Gangapur is one of the six constituencies of the Maharashtra Legislative Assembly, that are located in the Aurangabad district.

It is a part of the Aurangabad (Lok Sabha constituency) along with five other assembly constituencies, viz Vaijapur Assembly constituency, Kannad Assembly constituency, Aurangabad East Assembly constituency, Aurangabad Central Assembly constituency and Aurangabad West Assembly constituency.
One of the 288 assembly constituencies of Maharashtra, Gangapur belongs to Aurangabad parliamentary constituency. Having population of 358,155, according to 2011 census, Gangapur is a taluka in Aurangabad district of Maharashtra.
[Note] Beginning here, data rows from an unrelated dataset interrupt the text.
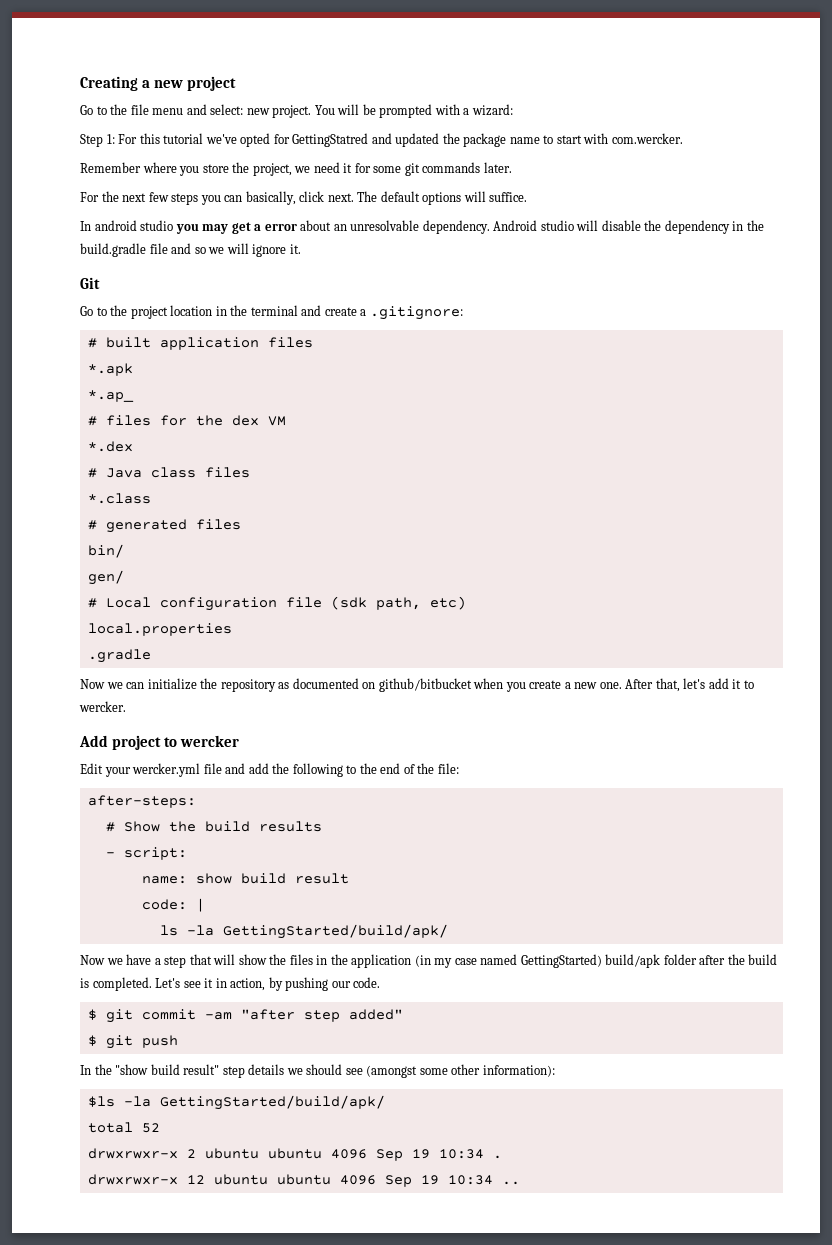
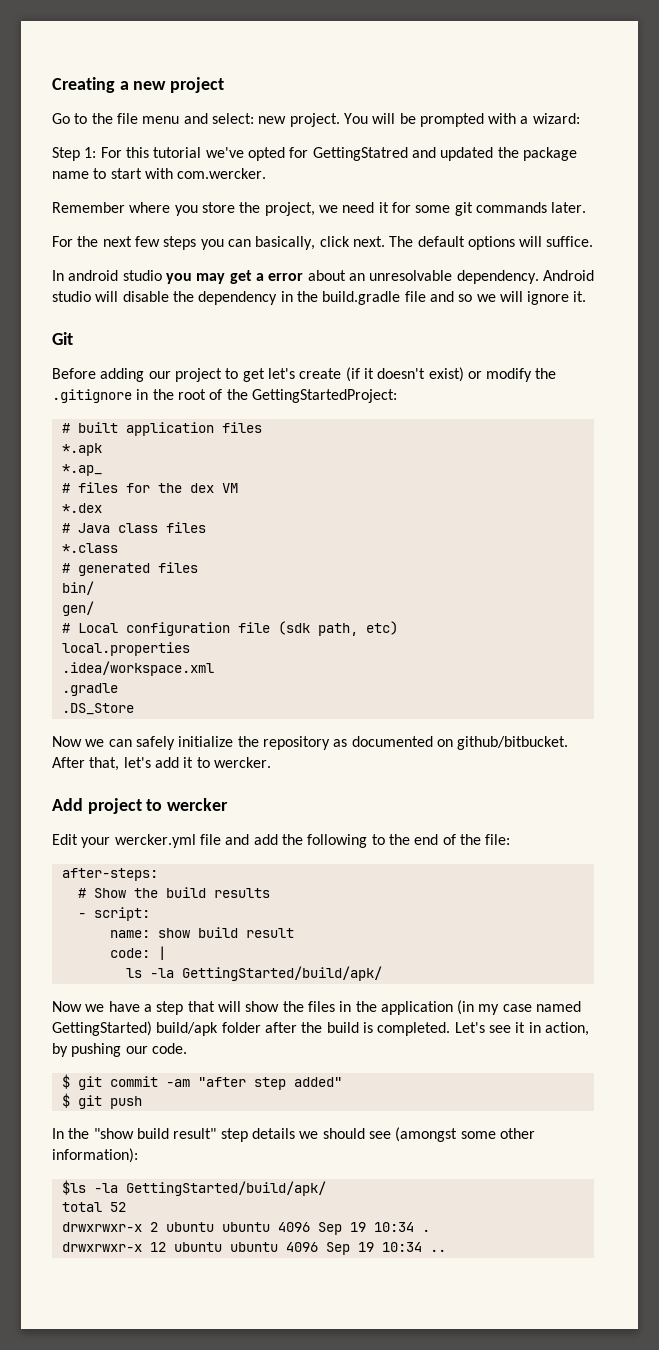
- Go to the project location in the terminal and create a .gitignore:
+ Before adding our project to get let's create (if it doesn't exist) or modify the .gitignore in the root of the GettingStartedProject:
+ .idea/workspace.xml
+ .DS_Store
- Now we can initialize the repository as documented on github/bitbucket when you create a new one.
+ Now we can safely initialize the repository as documented on github/bitbucket.

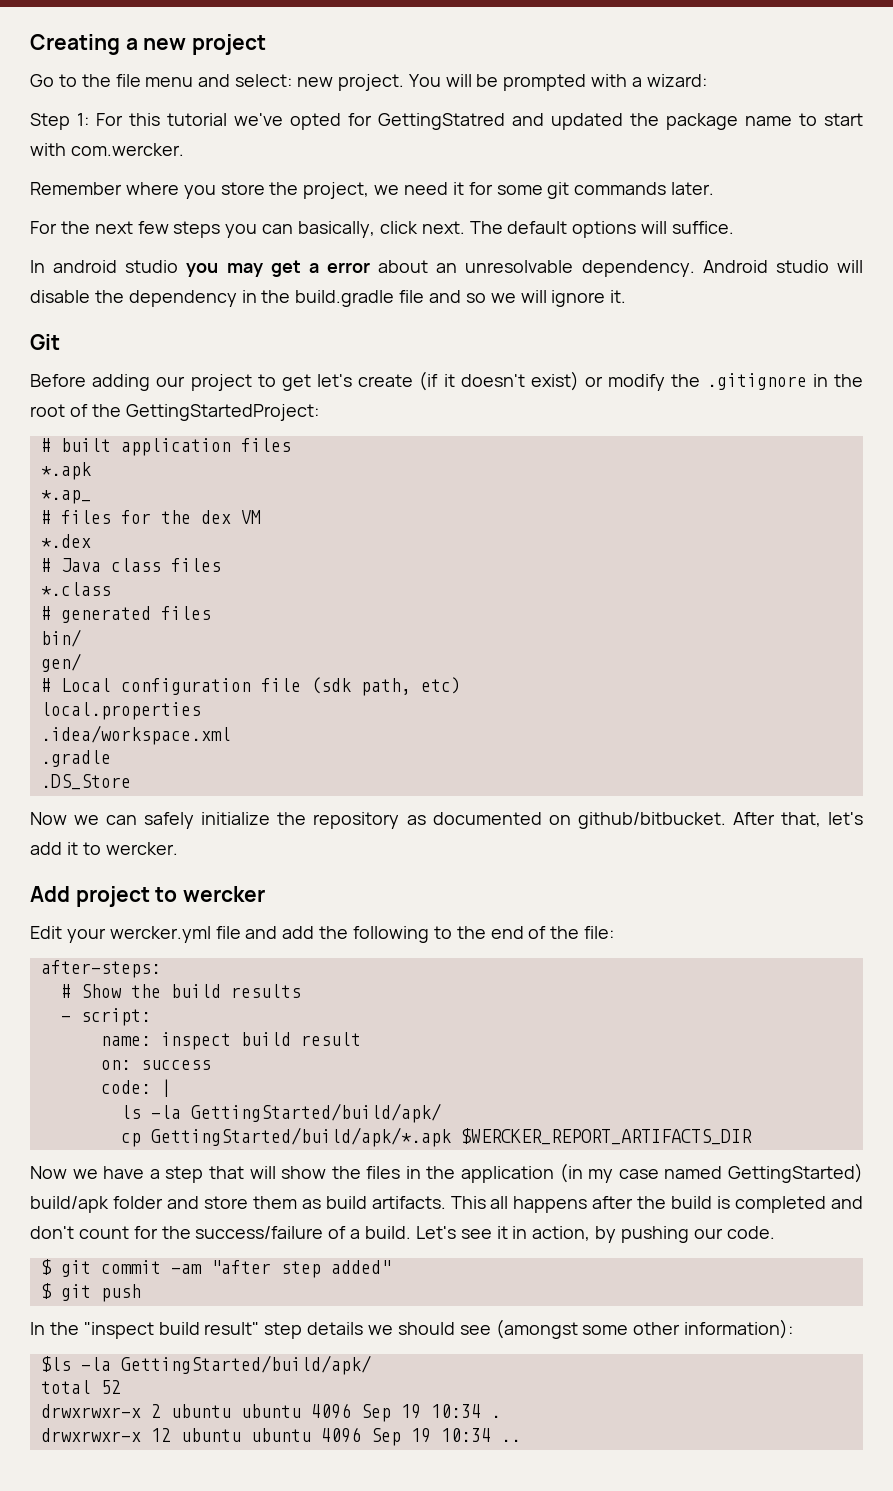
- name: show build result
+ name: inspect build result
+ on: success
+ cp GettingStarted/build/apk/*.apk $WERCKER_REPORT_ARTIFACTS_DIR
- Now we have a step that will show the files in the application (in my case named GettingStarted) build/apk folder after the build is completed.
+ Now we have a step that will show the files in the application (in my case named GettingStarted) build/apk folder and store them as build artifacts. This all happens after the build is completed and don't count for the success/failure of a build.
- In the "show build result" step details we should see (amongst some other information):
+ In the "inspect build result" step details we should see (amongst some other information):

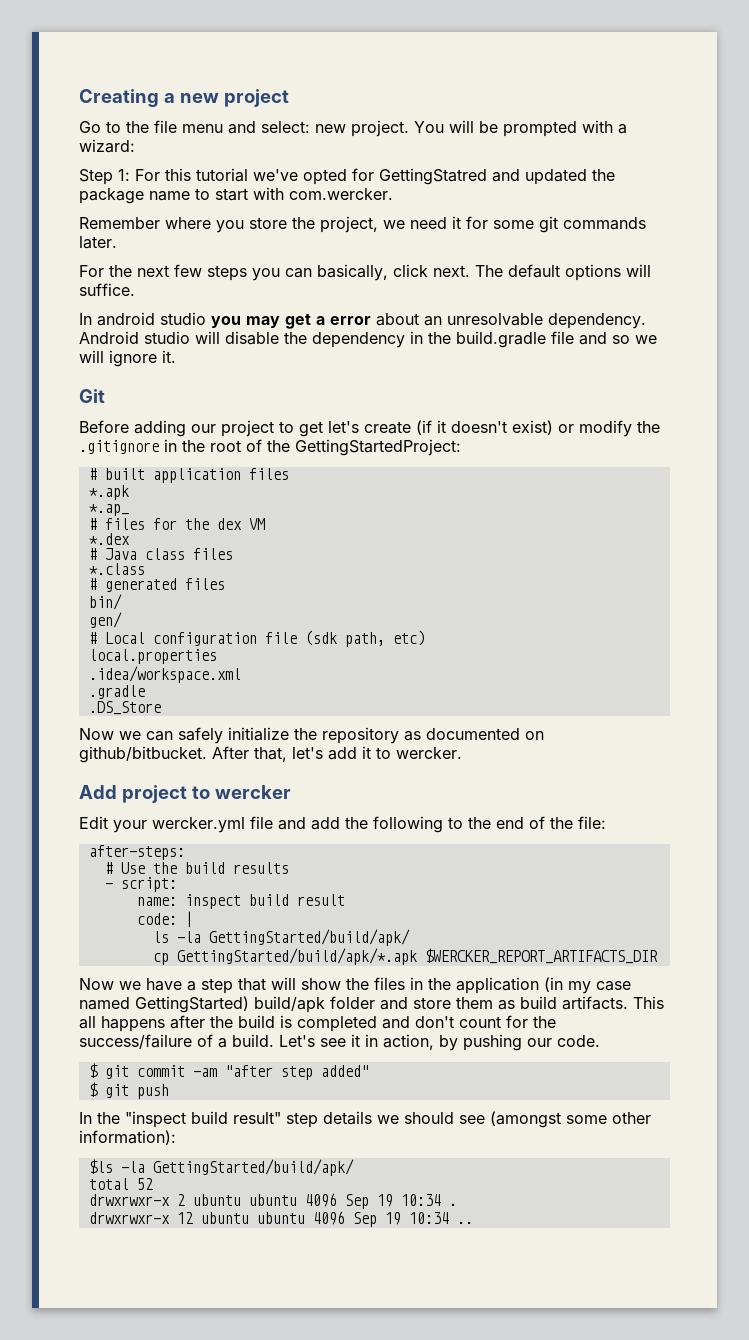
- # Show the build results
+ # Use the build results
- on: success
In 2019 General Maharashtra Assembly Election,  Prashant Bansilal Bamb of Bharatiya Janata Party candidate won the assembly elections. Prashant Bansilal Bamb defeated Santosh Annasaheb Mane Patil, rebellion of Shiv Sena. Prashant Bansilal Bamb received 1,07,193 votes as against Santosh Mane's 72,222 votes.
Voters of Gangapur Constituency supported Development agenda of Prashant Bansilal Bamb and his works towards Farmer's empowerment.
Caste politics (caste polarisation) didn't supported by voters of Gangapur constituency to Santosh Mane of NCP and Result of that he lost by huge margin of 34,971 votes.

Bamb Prashant Bansilal from Bharatiya Janata Party won the seat in 2014 by defeating the Ambadas Eknath Danve of Shiv Sena candidate by a margin of 17,278 votes. Bamb Prashant Bansilal got 55,483 votes while Ambadas Eknath Danve SS candidate received 38,205 votes. The Bharatiya Janata Party got 30.11% vote share.

Prashant Bansilal Bamb, an independent candidate won the assembly elections of 2009. He defeated Annasaheb Mane Patil of Shiv Sena, the 2004 elections winner. Bamb received 53067 votes as against Patil's 29568 votes.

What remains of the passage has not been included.